I never cross-dressed for halloween, but then i usually don't dress up all that much at all. But I've heard a lot from trans people about halloween.

Lord, I have. Three times. Once I won the prize for best costume even. It was hell typing with those long nails though!

Pictures! We need pictures, Bil! :)

Maybe I could do a post on "Have you done drag?" and include the pics. Good idea, Drew. :)

As a woman who's trans, while I totally get that Halloween is about being able to live out wishes and fantasies... for me the holiday is about costumes and make believe and I never considered my gender identity a costume or a fantasy nor did I ever cross-dress on Halloween. I think it felt way too painful to 'pretend' to be a woman and then stop it the next day.

But, hey, it's all a spectrum... so they say. We need more excuses to do fun dress up in this country.

Halloweeen can be a very revealing time. Y'know, when 'that' guy turns up at the party cross dressed, and looking rather TOO convincing, for it to be a one off attempt!

I never cross-dressed for Halloween for that very reason. I might not only be too good to appear to be doing it for the first time, but it also come a little too close to exposing a side of who I was that I was desperately trying to keep hidden.
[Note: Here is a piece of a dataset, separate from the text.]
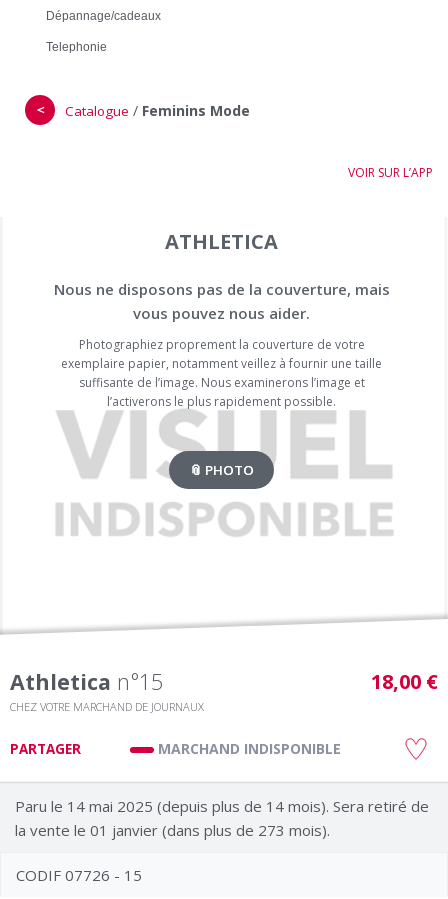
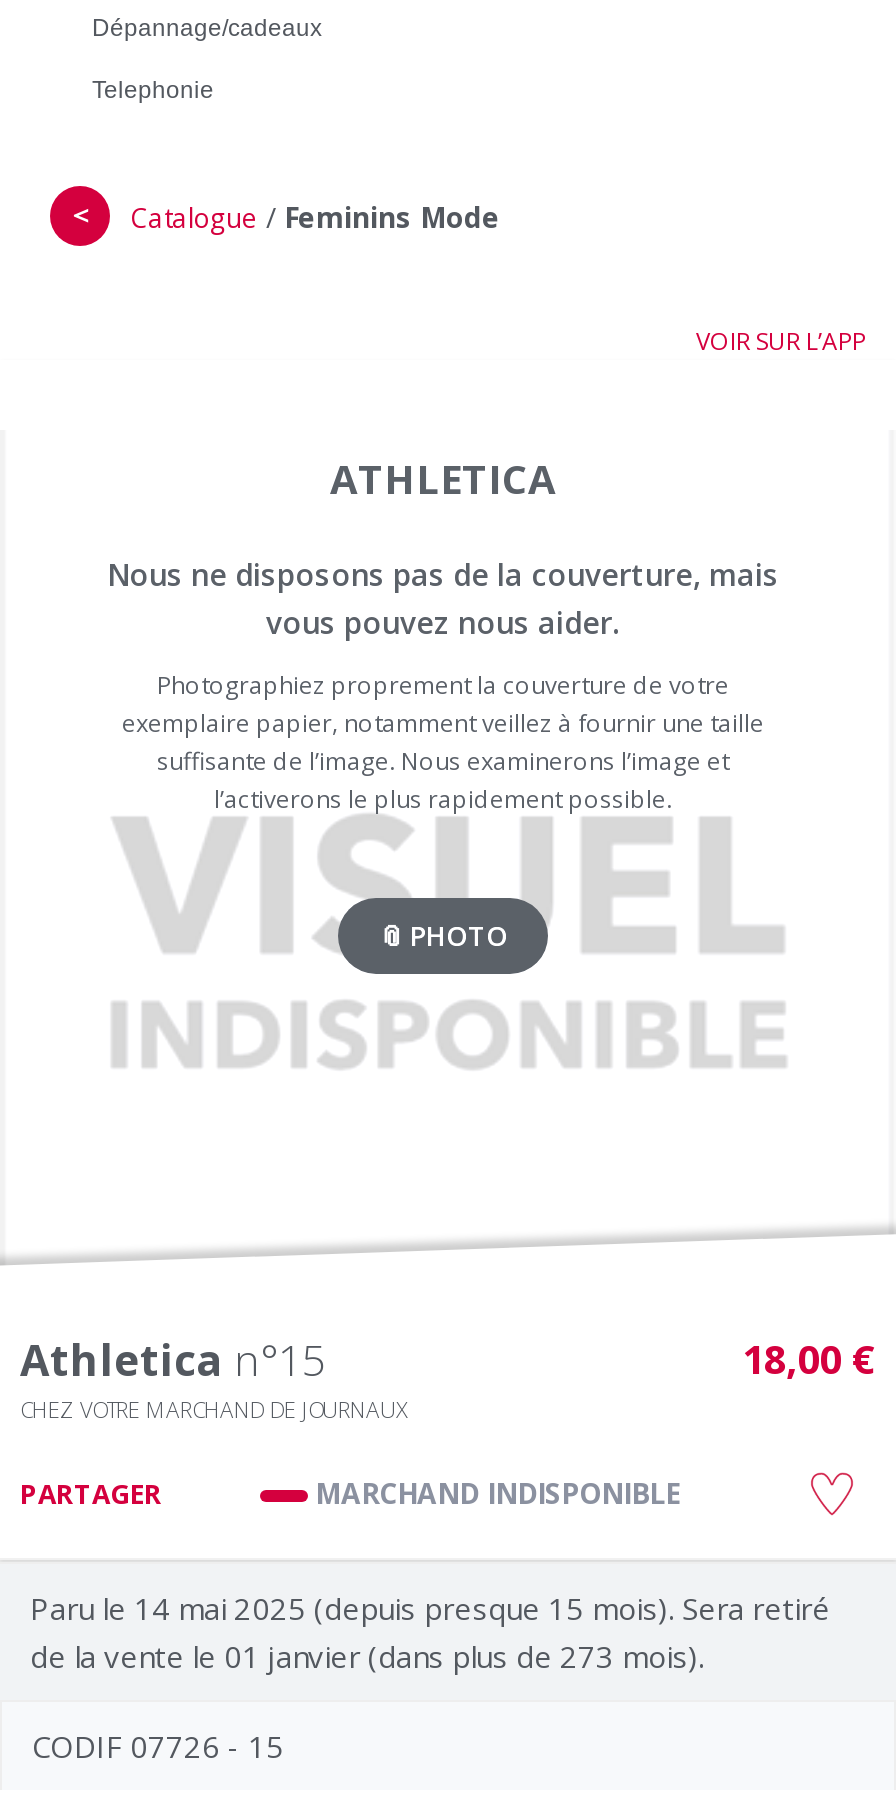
- Paru le 14 mai 2025 (depuis plus de 14 mois). Sera retiré de
- la vente le 01 janvier (dans plus de 273 mois).
+ Paru le 14 mai 2025 (depuis presque 15 mois). Sera retiré
+ de la vente le 01 janvier (dans plus de 273 mois).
Now if I do go out for Halloween I just tend to try to dress like I wished I could when I was in my teens.

ShipofFools | November 2, 2010 6:22 AM

Where I live we didn't have Halloween but a similar holiday with dressing up. Growing up as a fledgling trans guy in a rural area in the early 70s, it was my one reason to survive the year. I started months before the holiday building elaborate male costumes that would allow me to walk around the village as fully male for three days.

My experiences with Halloween metamorphosized a little over the years. Growing up in a radical Fundie household, there were only a few years where the thought that it was "too satanic" lapsed enough to be able to indulge in costume festivities. Even in those exception years, there was only one where I dared take on a female costume, and faced grilling on it endlessly though the ordeal and afterward.

After I broke ranks with religion and left home, it was definitely an opportunity to finally present as female, but also a source of depression whenever the costumes had to be put away.

Today, it's no longer a chance to be closer to myself, so it's not as enchanting as it was before. However, it's evolved into an excuse to do something adventurous, and break from who I am, rather than assume who I am. It's strange.

I still use it as a metaphor in Trans 101 talks: that prior to transition, it was actually every other day that was Halloween; every other day that I put on a costume and pretended to be someone else. Because that's how it felt, to the point of distraction, 24/7... but definitely a whole lot less exciting.

While I get that for some people, Hallowe'en is about getting engaged with their freaky side, I've always been really disconcerted on Hallowe'en, particularly because of all the folks cross-dressing.

When you walk around every single day feeling like people think you look like some kind of peculiar, costume-y joke; it's a little unnerving to see a bunch of people wearing peculiar joke-y costumes.

I am in the same boat as the poster who commented that her gender is not a costume; it's real life and I don't feel related to the cross-dressers on Hallowe'en in the same way.

From speaking with friends, it can sometimes feel this way for people with disabilities as well. Hallowe'en is deeply rooted in the concept of the Freakshow; a phenomenon that, while engaged with, has never been kind to the disabled or the transsexual.

JME.

Angela Brightfeather | November 3, 2010 12:45 PM

SSSSSHHHHH!!
We have to kep a bit quiet about what Halloween means to Trans people as an opportunity to come out. If the right finds out about it, they will try and pass a law in this congress that limits the celebration of Halloween and the donning of costumes to only those under the age of 12 years old and to those attending "private" parties.